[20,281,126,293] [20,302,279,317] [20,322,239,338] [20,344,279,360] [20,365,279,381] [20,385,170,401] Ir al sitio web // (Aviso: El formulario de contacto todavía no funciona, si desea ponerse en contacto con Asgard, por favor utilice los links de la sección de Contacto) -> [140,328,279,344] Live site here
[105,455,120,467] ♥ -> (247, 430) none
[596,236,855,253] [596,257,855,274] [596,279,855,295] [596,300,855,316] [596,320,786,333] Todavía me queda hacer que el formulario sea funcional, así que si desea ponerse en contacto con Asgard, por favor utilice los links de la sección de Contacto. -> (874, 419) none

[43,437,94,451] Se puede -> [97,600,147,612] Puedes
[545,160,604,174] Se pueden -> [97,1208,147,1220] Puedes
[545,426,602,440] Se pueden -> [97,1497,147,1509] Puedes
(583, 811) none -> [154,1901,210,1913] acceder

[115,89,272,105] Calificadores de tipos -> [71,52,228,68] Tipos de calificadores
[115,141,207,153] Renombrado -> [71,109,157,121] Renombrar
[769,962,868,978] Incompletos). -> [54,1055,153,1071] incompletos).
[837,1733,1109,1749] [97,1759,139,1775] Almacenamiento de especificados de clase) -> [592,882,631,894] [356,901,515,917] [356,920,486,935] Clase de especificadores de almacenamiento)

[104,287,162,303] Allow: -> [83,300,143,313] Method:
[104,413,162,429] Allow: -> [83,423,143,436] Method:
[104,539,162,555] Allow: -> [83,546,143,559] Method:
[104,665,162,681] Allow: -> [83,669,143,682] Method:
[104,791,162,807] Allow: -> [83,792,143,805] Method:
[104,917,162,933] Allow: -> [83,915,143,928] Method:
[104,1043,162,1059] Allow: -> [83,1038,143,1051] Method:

===============

● **Your objective**: All lines from the one that holds "[104,413,162,429] Allow: ->" to the end of the entries above must be transcribed exactly, both ends included, and no others.

● **Task output**:
[104,413,162,429] Allow: -> [83,423,143,436] Method:
[104,539,162,555] Allow: -> [83,546,143,559] Method:
[104,665,162,681] Allow: -> [83,669,143,682] Method:
[104,791,162,807] Allow: -> [83,792,143,805] Method:
[104,917,162,933] Allow: -> [83,915,143,928] Method:
[104,1043,162,1059] Allow: -> [83,1038,143,1051] Method:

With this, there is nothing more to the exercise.